The emergence of micro-Total Analysis Systems has revolutionized the world of molecular diagnostics by enabling sensitive multi-step fluidic processes to be performed and reliably integrated in a single platform. In particular, microfluidic systems now provide the tools and components to enable quantitative detection of biomarkers relevant to pathogen identification and disease characterization. In this thesis, these advances are exploited to develop an integrated microfluidic platform for automated, rapid and sensitive genetic identification of infectious food-borne bacterial and respiratory viral pathogens.

My first goal was the integration of improved sample purification, preconcentration and injection technology with a polymerase chain reaction-capillary electrophoresis (PCR-CE) microdevice. By introducing an in-line affinity capture system utilizing an in situ photopolymerized oligonucleotide capture gel, double-stranded PCR amplicons generated in an integrated PCR reactor were selectively captured, purified and injected with 100% efficiency for high resolution CE separation.

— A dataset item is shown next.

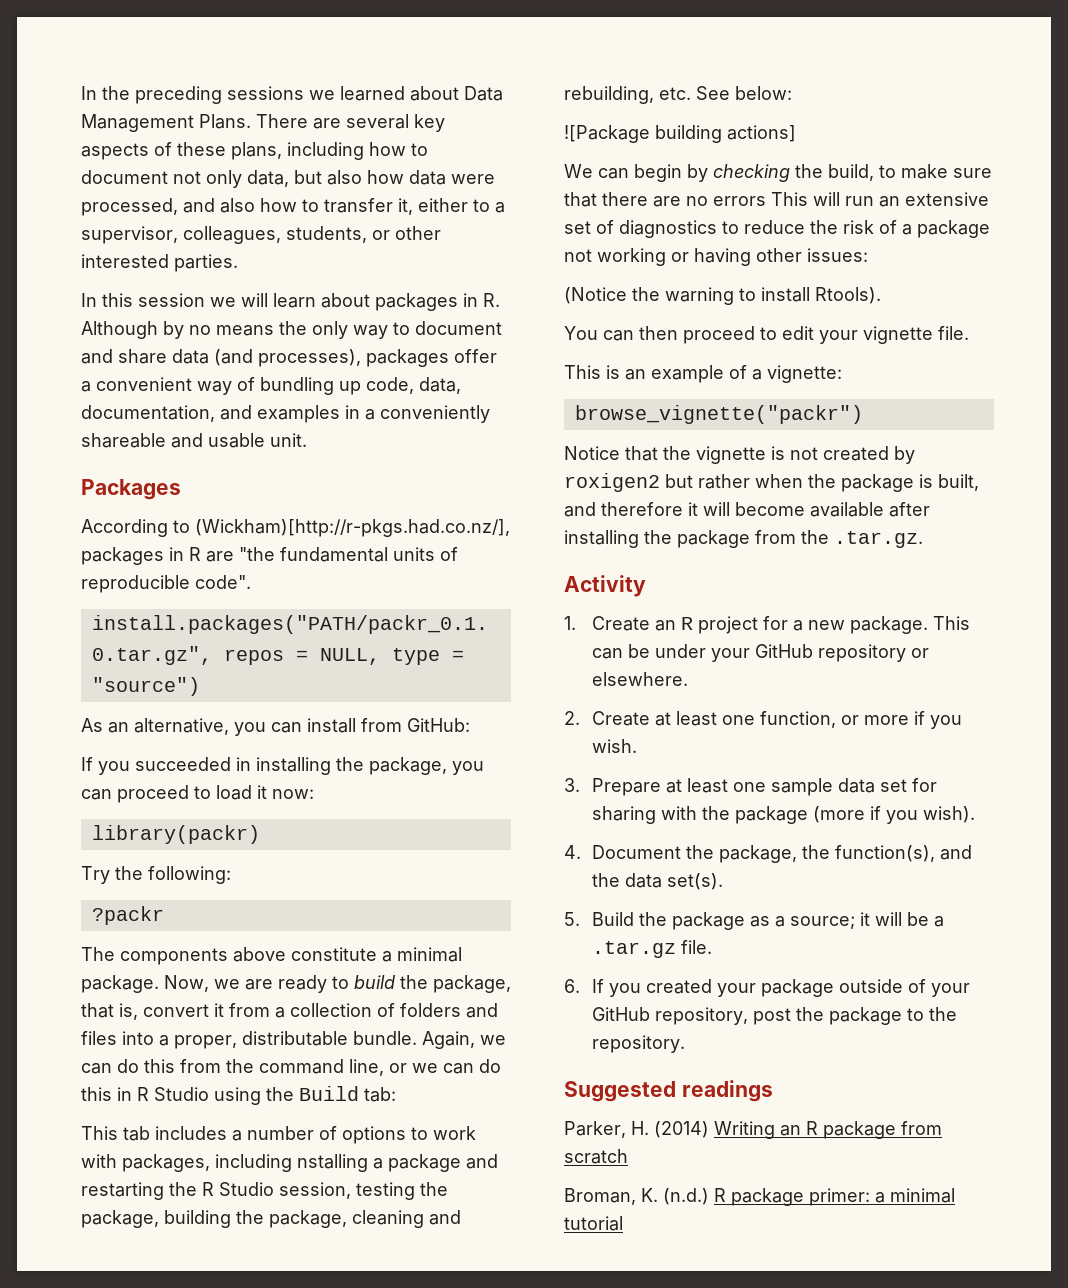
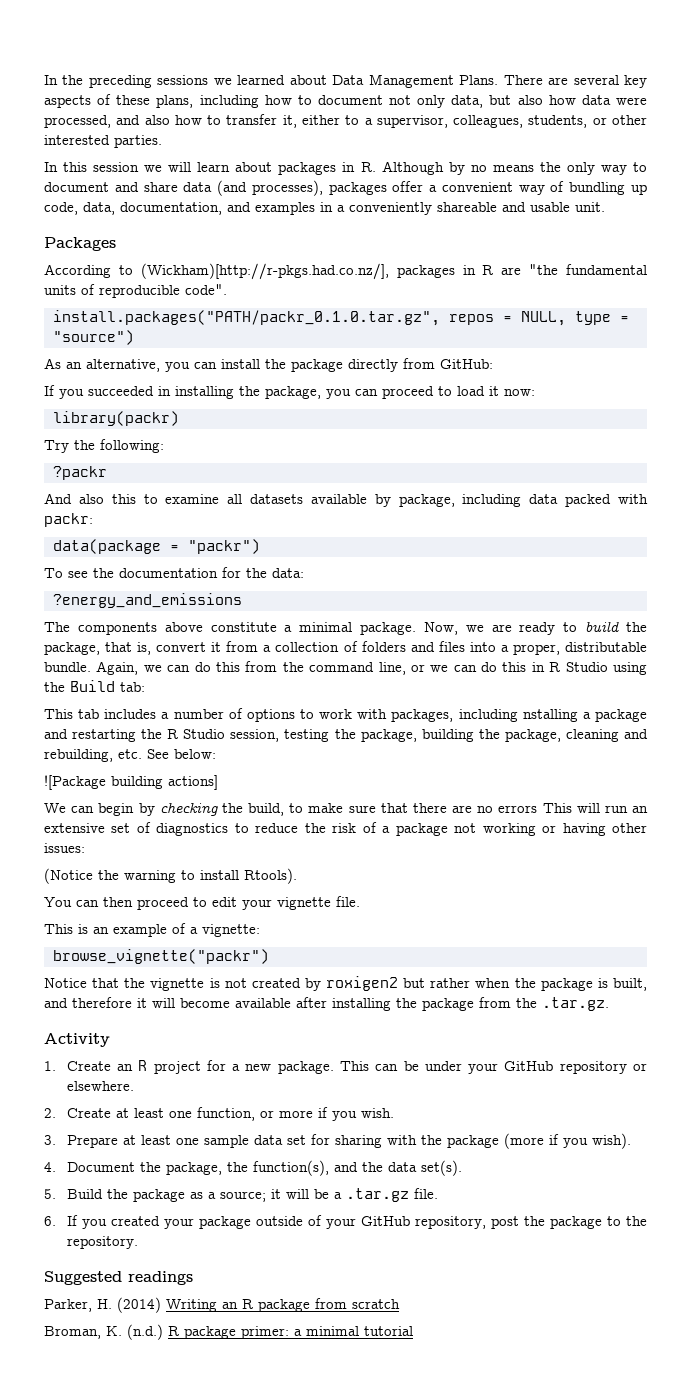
(356, 725) none -> [265,359,398,372] the package directly
(164, 915) none -> [44,493,648,507] [44,513,93,527] [52,539,260,554] [44,567,304,578] [52,593,242,608] // And also this to examine all datasets available by package, including data packed with packr: // data(package = "packr") // To see the documentation for the data: // ?energy_and_emissions

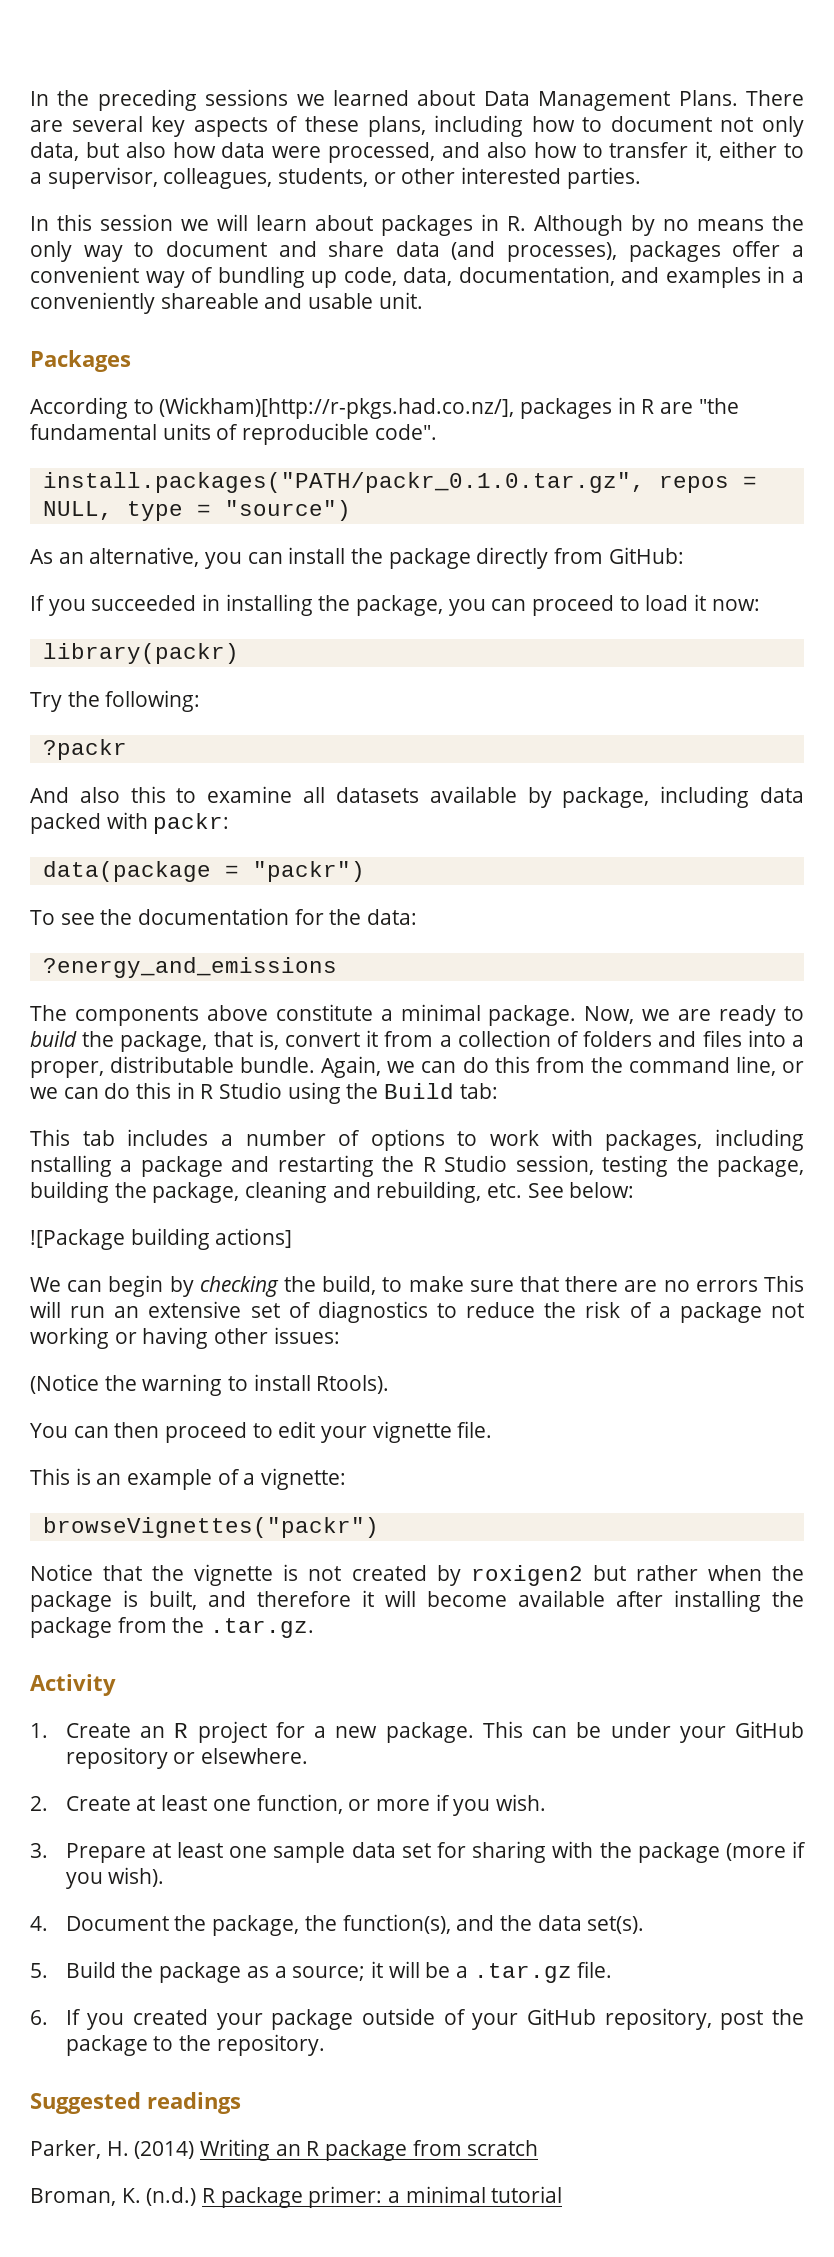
[52,949,269,964] browse_vignette("packr") -> [42,1517,379,1538] browseVignettes("packr")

The superior performance of this integrated platform was demonstrated in a quantitative genetic analysis of E. coli. This integrated system exhibits a six- fold improvement in resolution of a multiplex analysis of Escherichia coli O157/E. coli K12 and is able to detect E. coli O157 in a 500-fold higher background of E. coli K12.

To enable the parallel detection of multiple infectious pathogens, an improved purification method relying on biotin-streptavidin interaction was developed for universal product capture. This technique has the advantage of eliminating the complications associated with designing sequence-specific oligonucleotide capture probes for multiple targets. This process was integrated into a new 4-unit array PCR-CE microchip designed for automated product amplification, capture, and analysis. Coupled with a portable laser-induced fluorescence rotary scanner, the system can simultaneously detect as few as ten copies per reactor of influenza A & B, human metapneumovirus (hMPV), and coronavirus samples from cloned plasmid standards within 2.5 hours. Furthermore, the ability of the system to process RNA samples was demonstrated by performing RT-PCR analyses of an influenza B/hMPV co-infection model case, with respective detection limits of 50 and 100 copies/reactor.

This thesis concludes with a discussion of proposed methods for nucleic acid isolation from biological samples that will provide a complete sample-in to answer-out diagnostic device and method for pathogen detection. When fully developed, this technology will be a significant advancement in infectious disease detection and surveillance both inside and outside clinical settings.